20. WAHM – Standing for Work-at-Home Moms, WAHM has job listings, articles, and even recipes.

Networking Sites

Several great job opportunities come through personal connections and recommendations. Leverage yours with these networking sites.

21. LinkedIn – A social networking site created specifically for professional networking, LinkedIn allows you to use both personal and professional connections in your job search, receive recommendations from colleagues, and much more.

22. Facebook – Yeah, it's the place where you post pictures of your summer vacation and share kitten videos with your friends. But it's also increasingly a place where employers can check up on you, and you can make valuable employment connections. Only put things on Facebook that you're comfortable with an employer seeing, or else create different privacy settings for friends and the general public.

Resumes, Interviews, Potential Careers, and More Information

It doesn't do you much good to find the perfect job if your resume and interview skills aren't ready to impress.

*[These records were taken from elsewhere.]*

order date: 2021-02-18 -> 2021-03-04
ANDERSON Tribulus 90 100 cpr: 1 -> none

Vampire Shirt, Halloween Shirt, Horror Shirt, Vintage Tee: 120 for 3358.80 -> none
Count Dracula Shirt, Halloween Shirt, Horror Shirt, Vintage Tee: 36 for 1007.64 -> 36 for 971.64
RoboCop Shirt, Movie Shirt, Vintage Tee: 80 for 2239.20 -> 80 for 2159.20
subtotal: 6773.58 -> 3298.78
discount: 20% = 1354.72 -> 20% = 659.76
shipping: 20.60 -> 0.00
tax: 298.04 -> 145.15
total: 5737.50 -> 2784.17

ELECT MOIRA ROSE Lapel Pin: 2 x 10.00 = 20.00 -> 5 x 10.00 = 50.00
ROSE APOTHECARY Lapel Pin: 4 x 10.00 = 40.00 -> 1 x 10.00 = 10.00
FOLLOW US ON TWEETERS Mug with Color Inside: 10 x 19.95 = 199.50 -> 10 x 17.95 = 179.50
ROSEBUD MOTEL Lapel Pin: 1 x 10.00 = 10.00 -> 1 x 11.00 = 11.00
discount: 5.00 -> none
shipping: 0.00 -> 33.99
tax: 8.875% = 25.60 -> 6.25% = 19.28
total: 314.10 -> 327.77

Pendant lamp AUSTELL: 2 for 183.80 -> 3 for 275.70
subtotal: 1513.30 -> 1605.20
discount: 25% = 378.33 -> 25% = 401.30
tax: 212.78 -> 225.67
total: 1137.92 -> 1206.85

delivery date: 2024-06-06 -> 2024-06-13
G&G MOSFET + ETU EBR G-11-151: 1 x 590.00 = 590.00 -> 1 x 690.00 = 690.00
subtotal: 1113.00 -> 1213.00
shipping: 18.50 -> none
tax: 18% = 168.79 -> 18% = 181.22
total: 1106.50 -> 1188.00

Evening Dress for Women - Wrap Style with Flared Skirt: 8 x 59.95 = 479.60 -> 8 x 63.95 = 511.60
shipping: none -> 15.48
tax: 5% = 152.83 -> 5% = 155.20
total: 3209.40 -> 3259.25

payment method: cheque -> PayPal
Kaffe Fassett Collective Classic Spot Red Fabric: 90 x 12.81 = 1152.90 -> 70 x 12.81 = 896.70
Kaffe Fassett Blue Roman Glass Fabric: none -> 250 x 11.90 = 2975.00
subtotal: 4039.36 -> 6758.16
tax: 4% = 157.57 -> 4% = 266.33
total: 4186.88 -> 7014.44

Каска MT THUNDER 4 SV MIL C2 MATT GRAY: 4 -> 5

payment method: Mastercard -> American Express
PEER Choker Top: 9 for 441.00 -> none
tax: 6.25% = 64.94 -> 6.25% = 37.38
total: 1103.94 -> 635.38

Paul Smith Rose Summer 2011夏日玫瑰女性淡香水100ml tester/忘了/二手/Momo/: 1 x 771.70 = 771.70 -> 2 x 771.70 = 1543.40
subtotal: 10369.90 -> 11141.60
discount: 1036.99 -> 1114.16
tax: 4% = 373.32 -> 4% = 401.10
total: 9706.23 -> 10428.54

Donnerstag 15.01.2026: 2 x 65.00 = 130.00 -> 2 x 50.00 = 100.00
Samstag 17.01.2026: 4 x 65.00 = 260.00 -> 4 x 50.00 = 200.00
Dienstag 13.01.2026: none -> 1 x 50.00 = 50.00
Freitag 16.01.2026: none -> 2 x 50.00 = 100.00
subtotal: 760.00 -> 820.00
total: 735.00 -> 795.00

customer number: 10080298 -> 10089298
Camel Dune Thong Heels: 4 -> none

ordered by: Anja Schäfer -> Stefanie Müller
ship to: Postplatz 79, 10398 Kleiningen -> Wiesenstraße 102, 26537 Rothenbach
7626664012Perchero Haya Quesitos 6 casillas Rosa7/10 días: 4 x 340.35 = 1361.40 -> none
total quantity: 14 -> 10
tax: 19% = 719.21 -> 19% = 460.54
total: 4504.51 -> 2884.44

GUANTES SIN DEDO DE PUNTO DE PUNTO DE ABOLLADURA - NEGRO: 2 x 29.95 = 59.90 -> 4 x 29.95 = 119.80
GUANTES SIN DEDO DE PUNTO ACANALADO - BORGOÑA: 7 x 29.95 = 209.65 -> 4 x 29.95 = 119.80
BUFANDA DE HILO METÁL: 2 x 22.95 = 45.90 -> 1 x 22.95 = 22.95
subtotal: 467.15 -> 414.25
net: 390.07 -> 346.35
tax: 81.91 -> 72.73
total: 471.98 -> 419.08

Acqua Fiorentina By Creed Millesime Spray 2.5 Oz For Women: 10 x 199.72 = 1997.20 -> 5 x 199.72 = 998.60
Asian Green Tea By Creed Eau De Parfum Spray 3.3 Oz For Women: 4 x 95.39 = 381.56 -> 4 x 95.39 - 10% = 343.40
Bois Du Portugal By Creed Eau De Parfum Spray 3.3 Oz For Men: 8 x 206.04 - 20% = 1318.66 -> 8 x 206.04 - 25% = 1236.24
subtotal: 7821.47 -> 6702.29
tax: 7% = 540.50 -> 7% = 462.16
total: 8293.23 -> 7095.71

Make yourself look great with these resources, plus research what career paths might be right for you.

23. About.com Job Searching – About.com's job search site features everything from sample resumes to job-search advice to scores of potential interview questions.

24. CareerOneStop – Run by the U.S. Department of Labor, CareerOneStop includes information about all aspects of looking for and having a job, including education and training, applying for jobs, and to how to file for unemployment.

25. Occupational Outlook Handbook – From the U.S. Bureau of Labor Statistics, this annual publication provides information on training needed, expected salaries, and more for "hundreds of different types of jobs."